La pompe pouvait puiser 700 m3 d’eau par jour avec sa roue de près de 5 m de diamètre. Le bâtiment était surmonté d’un petit campanile. Les travaux s’achevèrent en 1608. Ainsi furent alimentés en eau les bassins et fontaines des Tulleries. Les bronzes sculptés par Bernard et René Frémin (1672-1744) qui décoraient la façade côté pont de l’édifice représentaient la rencontre de Jésus et de la Samaritaine au Puits de Jacob, ils entouraient un bassin doré. D’où le nom donné à la pompe (puis du magasin éponyme bien plus tard). Ces sculptures surplombaient l’inscription latine « Fons hortorum, puteus aquarum viventium », c’est-à-dire « Fontaine des jardins, puits d’eaux vives« . L’intérêt de cette pompe monumentale était aussi son carillon avec un jaquemart qui sonnait les heures mais qui fut vite endommagé.

Un gouverneur logeait au dessus de la bâtisse du fait du statut royal de la pompe.
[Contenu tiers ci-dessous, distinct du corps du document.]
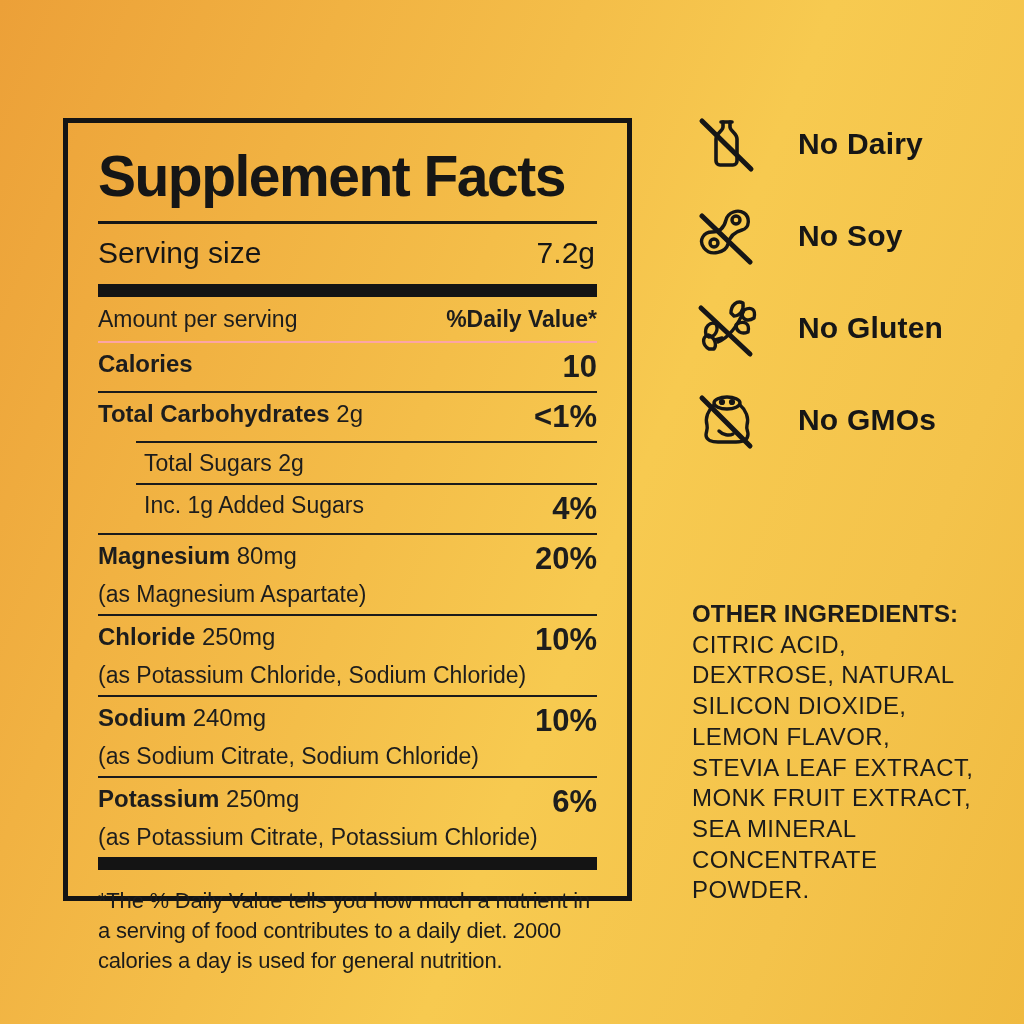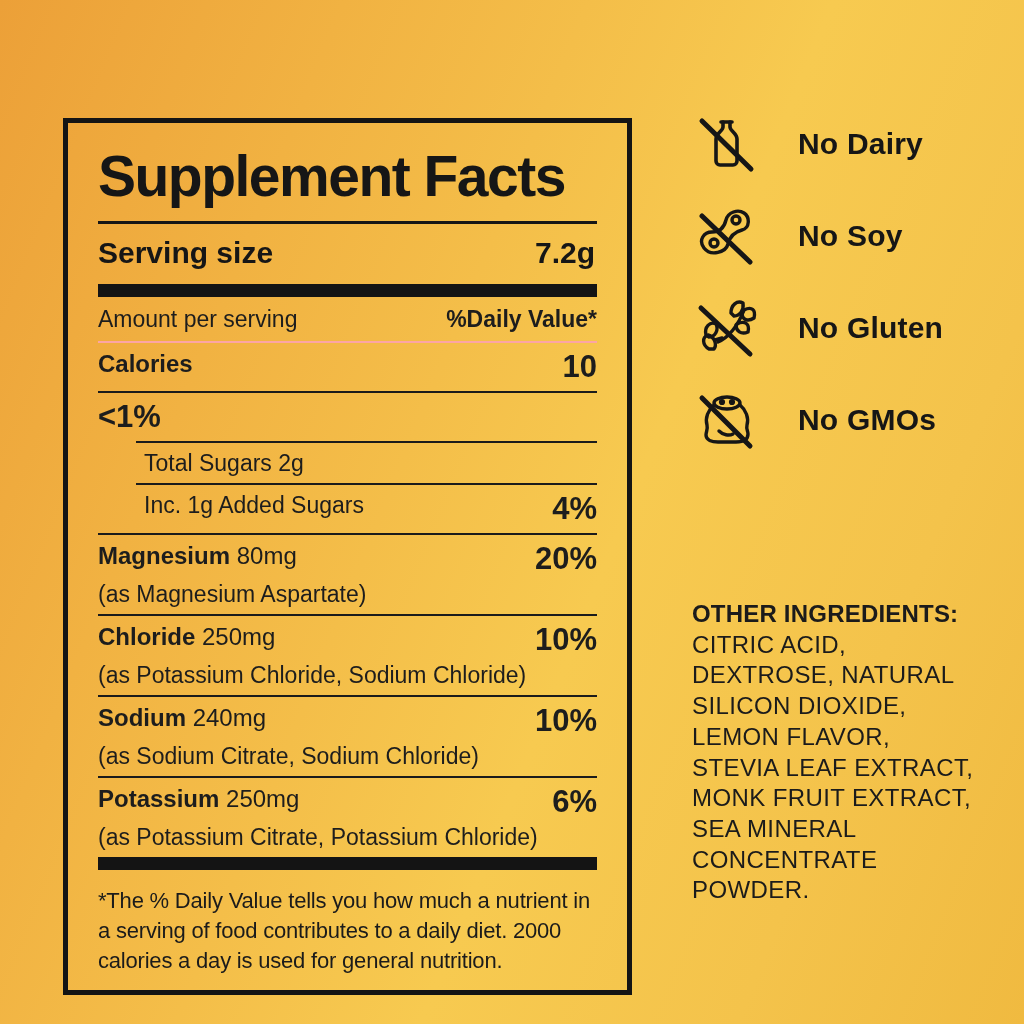--- a/index.html
+++ b/index.html
@@ -11,7 +11,7 @@
     position:relative;overflow:hidden;
   }
   .facts-panel{
-    position:absolute;left:63px;top:118px;width:569px;height:877px;
+    position:absolute;left:63px;top:118px;width:569px;height:783px;
     border:5px solid #141414;box-sizing:border-box;
     padding:16px 30px 0 30px;
   }

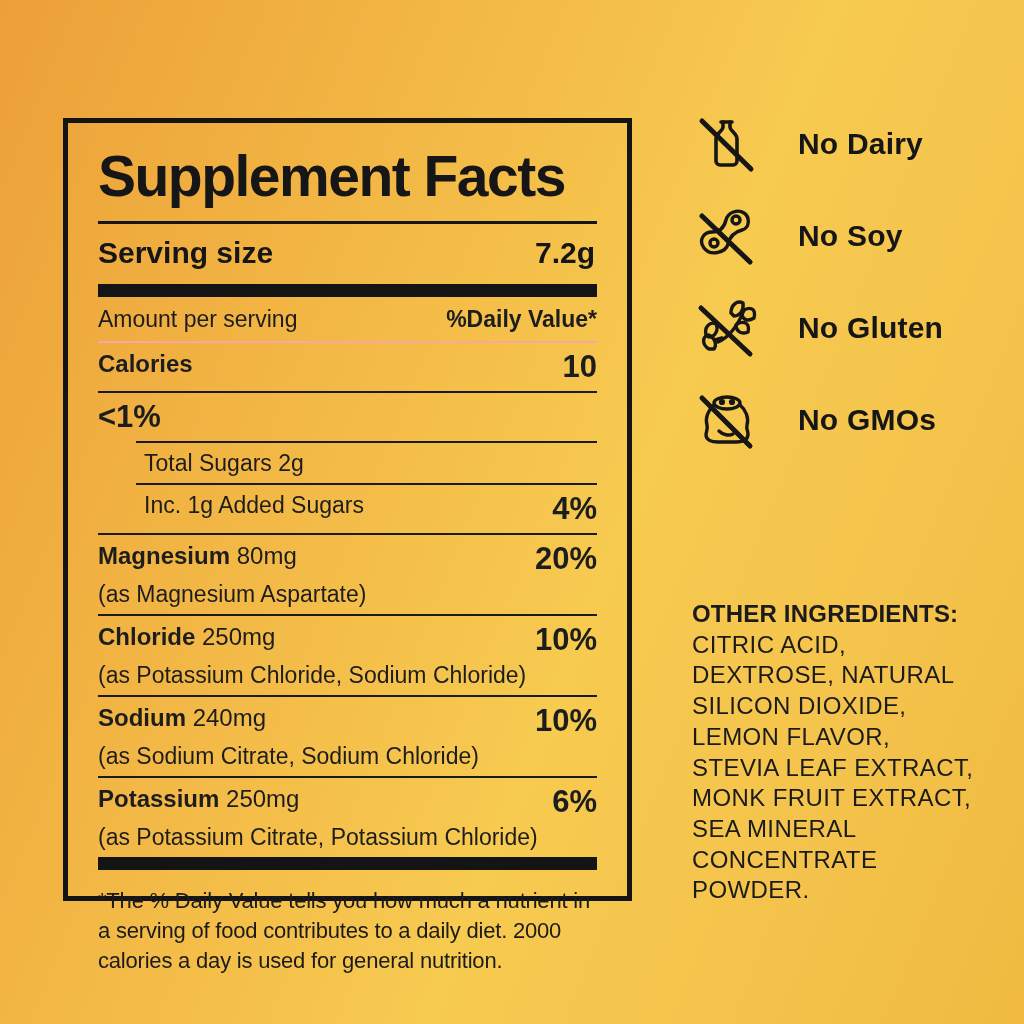--- a/index.html
+++ b/index.html
@@ -22,7 +22,7 @@
   .title-rule{height:3px;background:#161616;margin-top:14px;}
   .serving-row{
     display:flex;justify-content:space-between;align-items:baseline;
-    font-size:30px;font-weight:bold;padding:12px 2px 14px 0;color:#161616;
+    font-size:30px;font-weight:normal;padding:12px 2px 14px 0;color:#161616;
   }
   .bar-thick{height:13px;background:#141414;}
   .header-row{

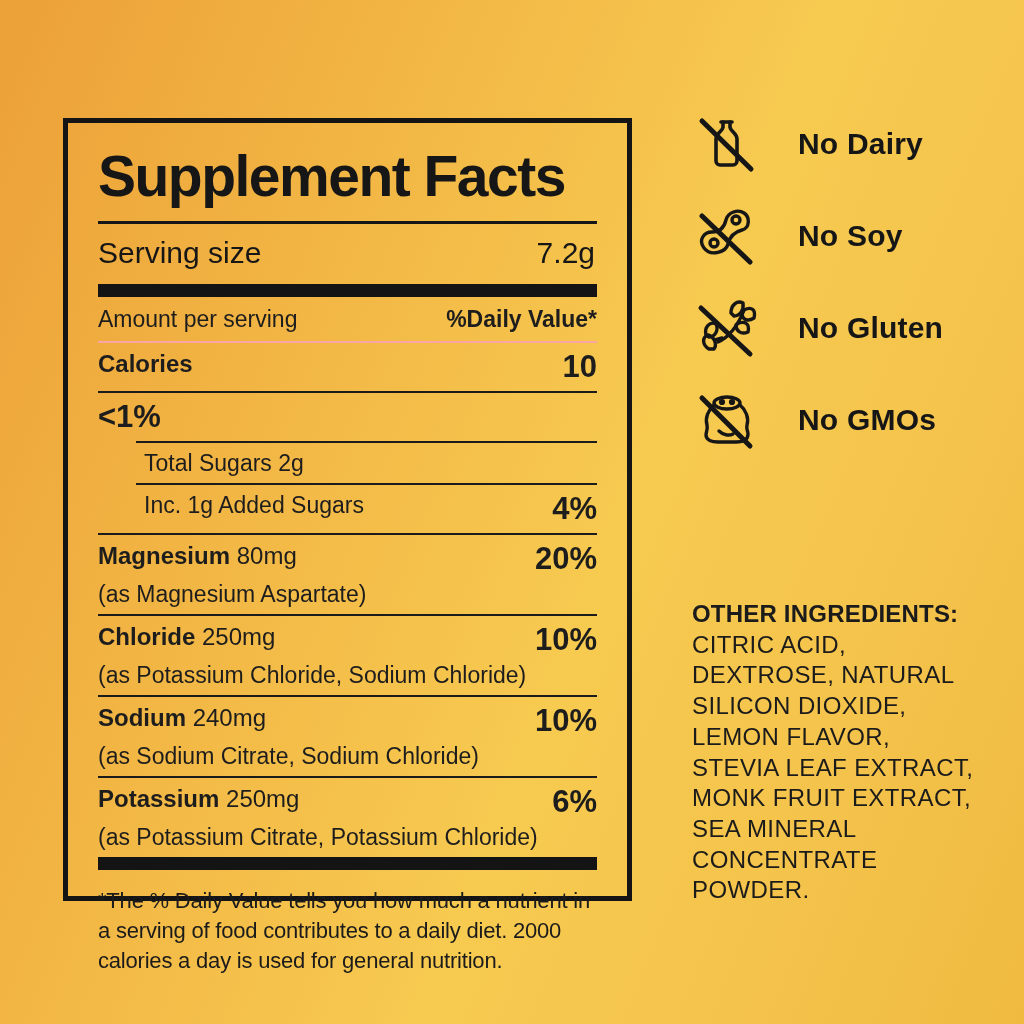--- a/index.html
+++ b/index.html
@@ -74,6 +74,7 @@
       <div class="sep"></div>
       <div class="nrow">
         <div class="main">
+          <span class="lbl"><span class="b">Total Carbohydrates</span><span> 2g</span></span>
           <span class="val">&lt;1%</span>
         </div>
       </div>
Il veillait sur sa bonne marche. la machinerie en effet se résumait à une « roue que la rivière faisait tourner et apportait la force à la pompe pour faire remonter de l’eau dans le réservoir situé au dessus… sachant qu’un coffre de charpente avait été établi pour rétrécir le passage de l’eau. »  Les besoins en eau étant de plus en plus élevés, une autre pompe du même type fut édifiée en 1676 sur le pont Notre Dame. Mais la machine hydraulique exigeait de fréquentes réparations. Dans les années 1712, 1714 et 1715, elle fut presque entièrement renouvelée. Il fut décidé de démolir le bâtiment et la pompe en février 1715. La reconstruction à neuf fut achevée au mois d’août suivant. On fit appel au célèbre architecte Robert de Cotte. La nouvelle pompe, restaurée par Soufflot et Gabriel en 1771, fut détruite en 1813 car elle menaçait ruine, son entretien était coûteux, le système utilisé dépassé et elle n’était plus aussi nécessaire que par le passé. Le musée Carnavalet possède l’une des 2 maquettes de la fontaine, une horloge-baromètre. Il s’agit de l’un des deux exemplaires commandés par le comte d’Artois, pour être offerts en cadeau à son épouse et à la dauphine Marie-Antoinette. Tous les éléments, pendule, baromètre et meuble sont démontables.

Cette suppression de la pompe de la Samaritaine mit fin aux nombreux pamphlets  surnommés   » dialogues de la Samaritaine avec le Roi de bronze » relatifs à la statue de bronze du roi Henri IV toute proche de la fameuse fontaine, Un certain M. Cadot écrivit alors « Après que la Samaritaine chantait pour l’amusement des passants et entourées des fontaines de la ville et sous le regard bienveillant du Pont Neuf, de la Seine, elle apprend que le Palais a souhaité la détruire. Le nouveau canal de l’Ourq est accusé mais c’est le Louvre qui appuie cette demande.